:: SUPPLIED RECORDS
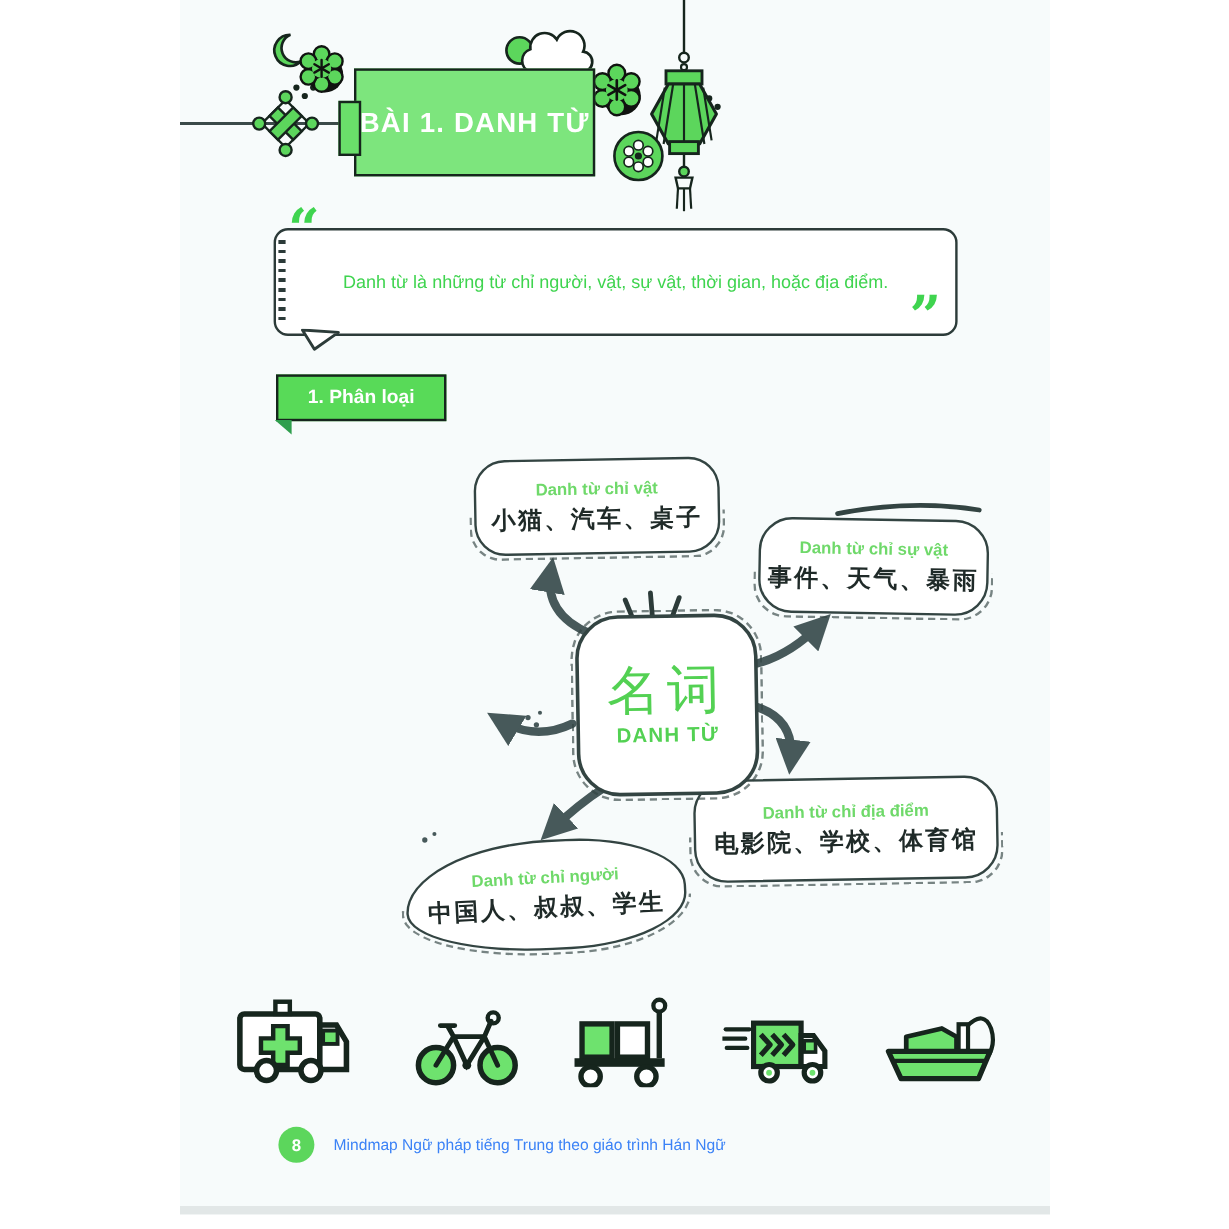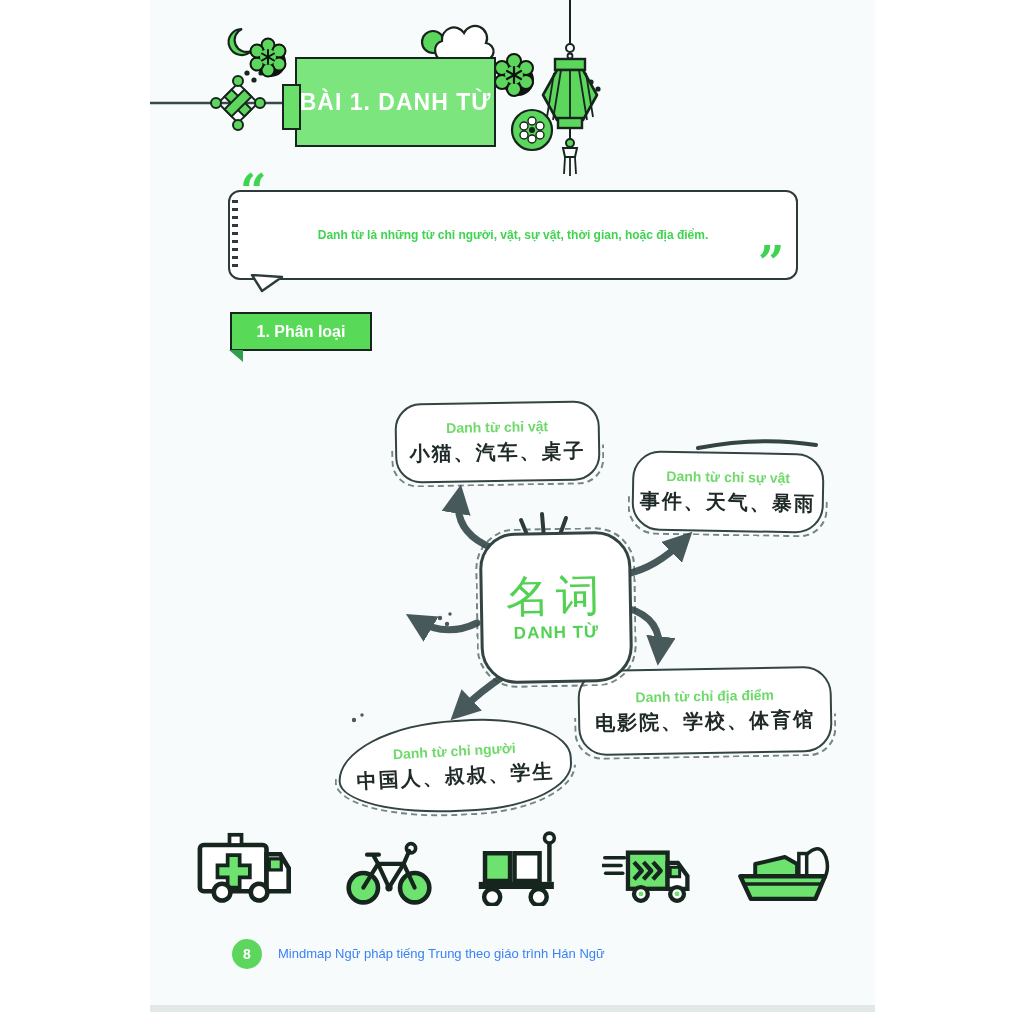--- a/index.html
+++ b/index.html
@@ -15,36 +15,36 @@
   .banner-tab{position:absolute;left:132px;top:84px;width:15px;height:42px;background:#6adf6a;
           border:2.5px solid #16251d;z-index:3;}
   .banner-title{color:#ffffff;font-size:23px;font-weight:bold;letter-spacing:1px;white-space:nowrap;}
 
   
   .quote-box{position:absolute;left:78px;top:190px;width:566px;height:86px;background:#ffffff;
           border:2.5px solid #2c3b39;border-radius:12px;}
   .quote-hatch{position:absolute;left:2px;top:8px;bottom:8px;width:6px;
           background:repeating-linear-gradient(to bottom,#2c3b39 0 3px,transparent 3px 8px);}
   .quote-text{position:absolute;left:20px;right:20px;top:0;bottom:0;display:flex;align-items:center;
-          justify-content:center;color:#3fd44f;font-weight:bold;font-size:12px;white-space:nowrap;}
+          justify-content:center;color:#3fd44f;font-weight:normal;font-size:15px;white-space:nowrap;}
   .quote-open{position:absolute;left:90px;top:168px;font-family:"DejaVu Serif",serif;font-size:46px;
           font-weight:bold;color:#3fd44f;z-index:3;line-height:1;}
   .quote-close{position:absolute;left:608px;top:240px;font-family:"DejaVu Serif",serif;font-size:46px;
           font-weight:bold;color:#3fd44f;z-index:3;line-height:1;}
   .quote-tail{position:absolute;left:100px;top:274px;width:34px;height:20px;z-index:1;}
 
   
   .section-label{position:absolute;left:80px;top:312px;width:138px;height:35px;background:#58da58;
           border:2.5px solid #16251d;display:flex;align-items:center;justify-content:center;z-index:2;text-align:right;}
   .section-label::before{content:'';position:absolute;left:-3px;bottom:-13px;width:0;height:0;
           border-top:12px solid #2f9e4d;border-left:14px solid transparent;}
   .section-label span{color:#ffffff;font-weight:bold;font-size:16px;}
 
   
-  .mindmap{position:absolute;left:0;top:390px;width:725px;height:445px;}
+  .mindmap{position:absolute;left:0;top:370px;width:725px;height:445px;}
   .arrow-layer{position:absolute;left:0;top:0;width:725px;height:445px;}
   .bubble{position:absolute;background:#ffffff;border:2.5px solid #334442;box-sizing:border-box;
           display:flex;flex-direction:column;align-items:center;justify-content:center;gap:4px;}
   .bubble::after{content:'';position:absolute;inset:-6px;border:2.5px dashed rgba(51,68,66,.65);
           border-radius:inherit;clip-path:inset(55% 0 0 0);pointer-events:none;}
   .bubble .nlabel{color:#6fd96a;font-weight:bold;font-size:14px;white-space:nowrap;}
   .bubble .hanzi{color:#1f2a28;font-size:20px;font-weight:600;letter-spacing:2px;white-space:nowrap;
           font-family:"DejaVu Serif",serif;}
   .b-top{left:245px;top:12px;width:205px;height:80px;border-radius:26px;transform:rotate(-1deg);}
   .b-right{left:482px;top:62px;width:192px;height:80px;border-radius:28px;transform:rotate(1deg);}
::::
**PROBLEM DESCRIPTION:**
Across the data, count every line where the string "flex" turns up, then write only that count.

**SOLUTION BELOW:**
3